Lately we have been trying to pin down the meaning of life and have been stuck a bit on the ideas about truth and morality. I would be a nihilist except for biology. He may or may not believe in a “god” or ordering force in the universe but he would like to have a truth to fall back on. He does not like the idea of an empty abyss of nothing. Neither do I, but what can you do? I think our species will one day pass away, and our earth swallowed by our exploding sun and for all intents and purposes it will be as if we never existed. While we are here though, we are human, a specific thing, and part of a complex social group, a framework. Biology trumps nihilism. We have a purpose within a framework. If the framework has no purpose that is of no matter. We have meaning within the framework. My thinking anyway.

I have been reading James Suzman’s book Affluence without Abundance about Hunter Gatherer culture in Namibia, searching for an example of what a human in a pre-history more natural state might have thought about this life.

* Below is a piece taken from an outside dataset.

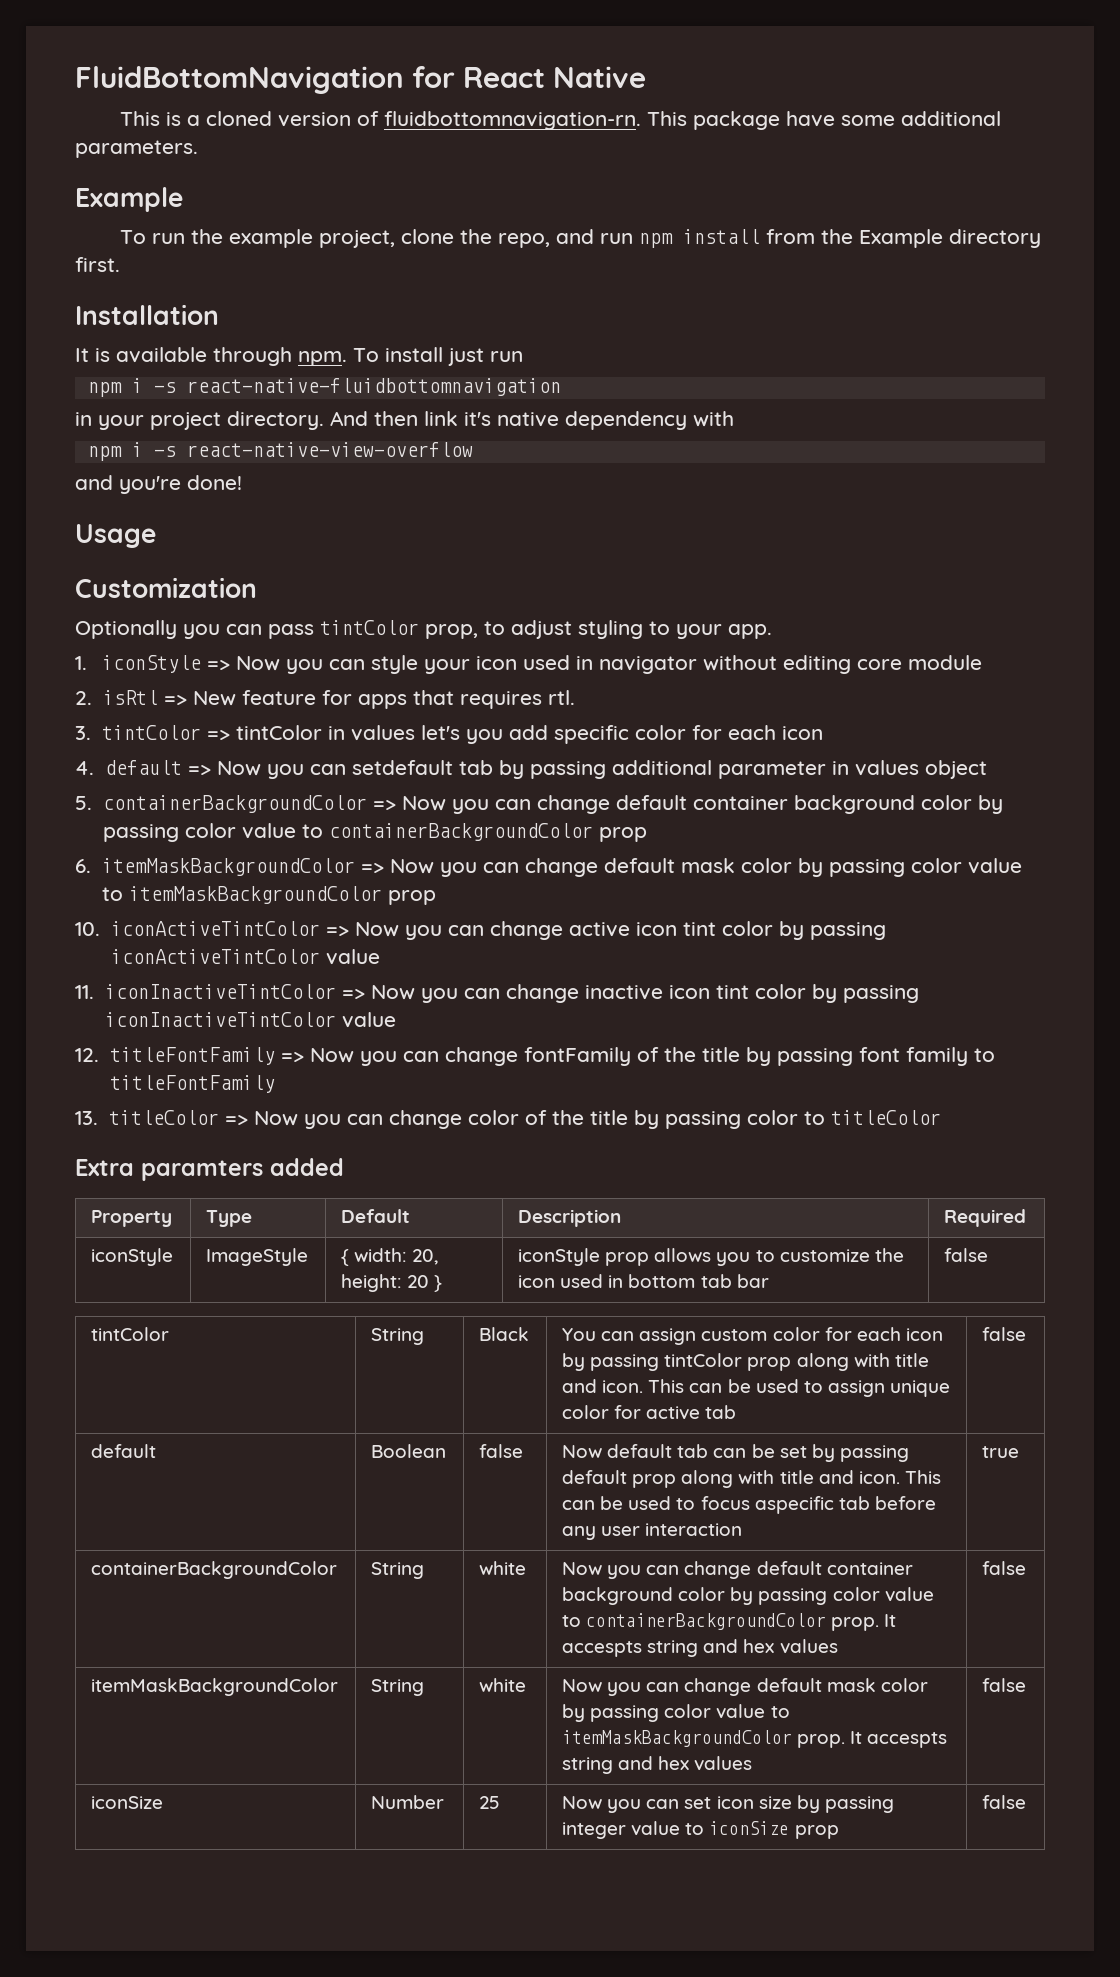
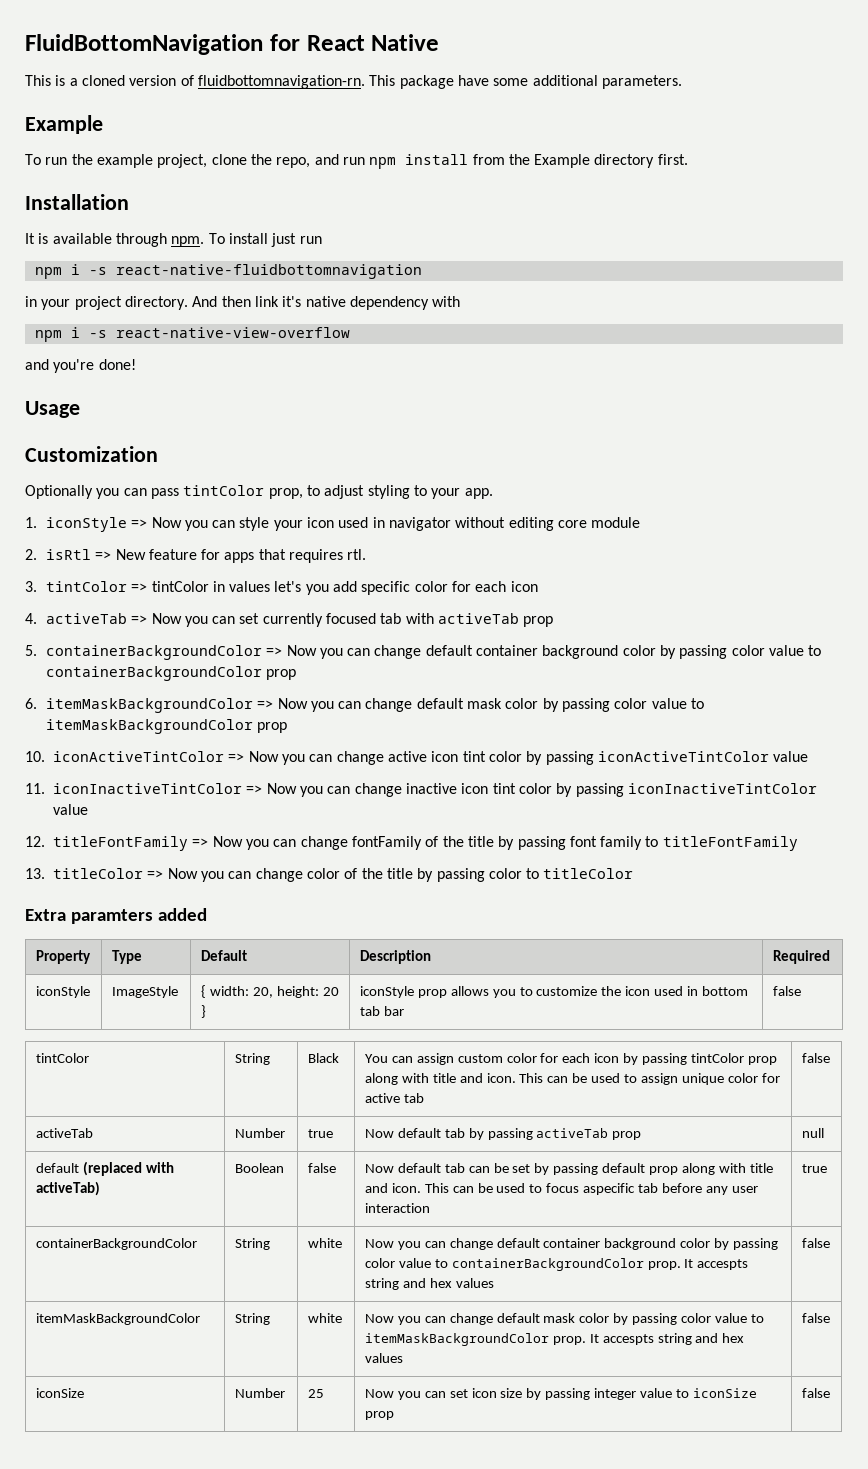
[104,760,987,779] default => Now you can setdefault tab by passing additional parameter in values object -> [45,613,554,627] activeTab => Now you can set currently focused tab with activeTab prop
[91,1444,157,1458] default -> [35,1128,93,1138] [234,1128,285,1138] [307,1129,333,1138] [364,1128,642,1140] [801,1128,824,1138] [35,1161,174,1176] [35,1181,100,1196] activeTab | Number | true | Now default tab by passing activeTab prop | null // default (replaced with activeTab)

I just started the book and he has not addressed that idea completely yet, it may not really be the focus of the work. Already though, Suzman has impressed me with the idea that the HG culture is about living in the present, not so much goal oriented but do enough as needed and go with the flow. Kinda like Baloo the Bear. Seems plausible that such a life would be enjoyable.

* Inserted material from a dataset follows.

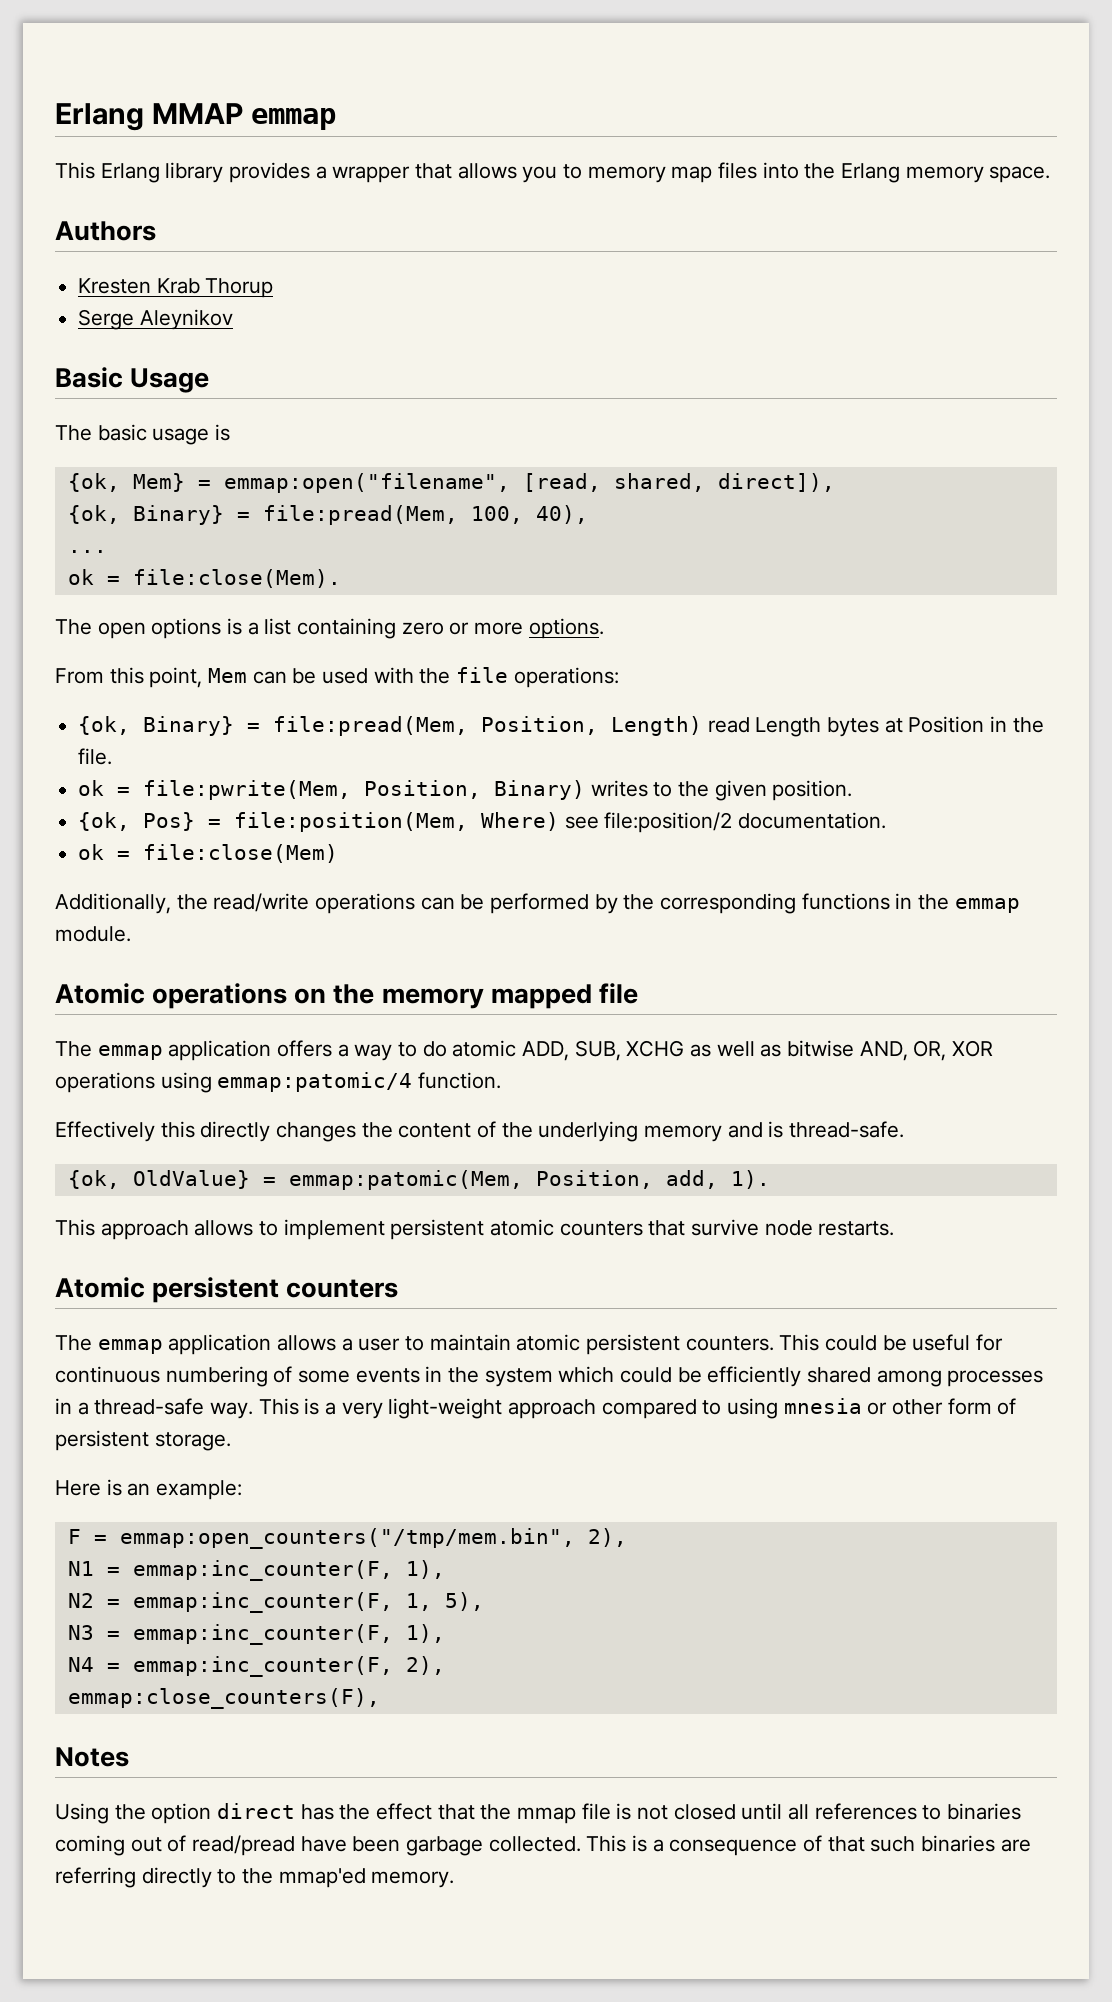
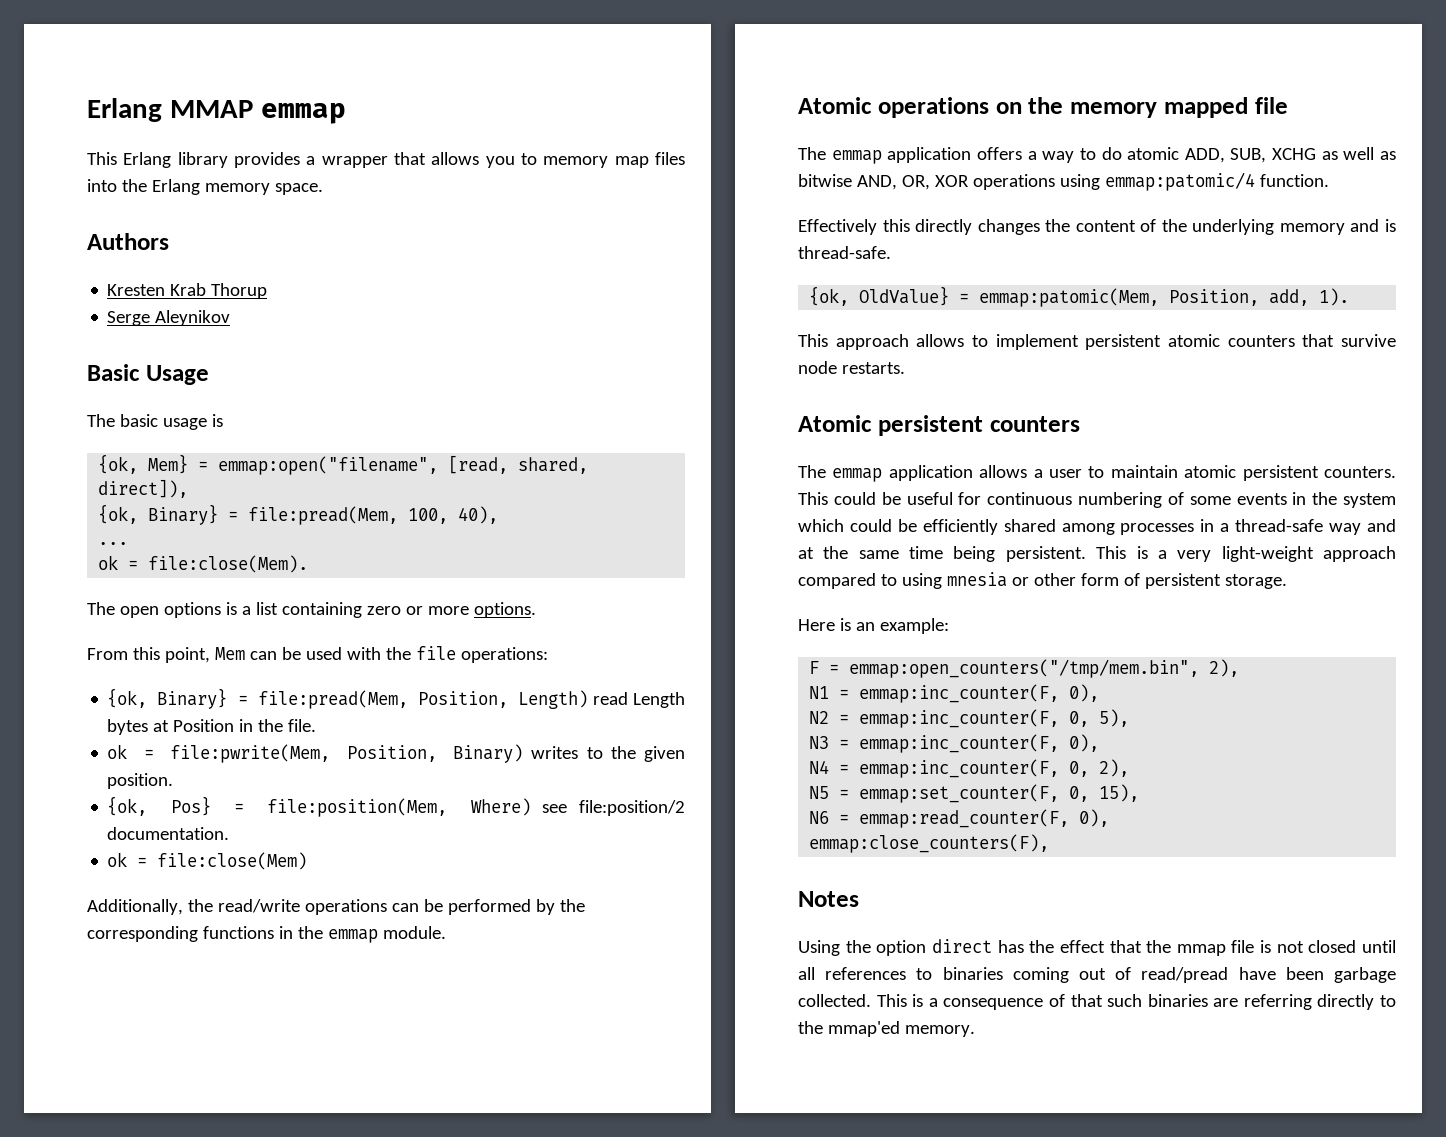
[210,1402,254,1419] way. -> [1329,519,1396,535] [798,546,1086,562] way and at the same time being persistent.
[405,1560,445,1579] 1), -> [1069,684,1100,702] 0),
[405,1593,432,1611] 1, -> [1069,711,1090,727] 0,
[405,1624,445,1643] 1), -> [1069,734,1100,752] 0),
[405,1656,445,1675] 2), -> [1069,759,1130,777] [809,784,1140,803] [809,809,1110,828] 0, 2), // N5 = emmap:set_counter(F, 0, 15), // N6 = emmap:read_counter(F, 0),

Lots of time in the firehouse was like living in the moment. The days were not about what had to be produced or accomplished, but rather whatever emergency came up. Sometimes it was just hanging out with a bunch of guys.  In the early part of my career that was enough, later it was not, but I am a product of a goal oriented society, it may be I am unable to live in the moment. It was fun for a time, like living in a movie. I am glad for the memories, even if they are not all good. Towards the end though, it was like being locked up, the moments burdensome.

Now in retirement my wife tells me I don’t have to do much of anything I don’t want to. However both Tommy and I feel a pull to something more, something larger than the day to day requirements. We talk about it. It helps me to have him around. He has children so he does not have the same kind of options that I do. Despite all his responsibilities he is able to read and write as much as I do. His is an impressive intellect and his ability with languages is amazing. I am going to try to weave some of the philosophy we discuss into my writing. He was the one that taught me the Tennyson quote from Ulysses that resonates so strongly lately; 

Death closes all: but something ere the end,

Some work of noble note, may yet be done,

Not unbecoming men that strove with Gods.”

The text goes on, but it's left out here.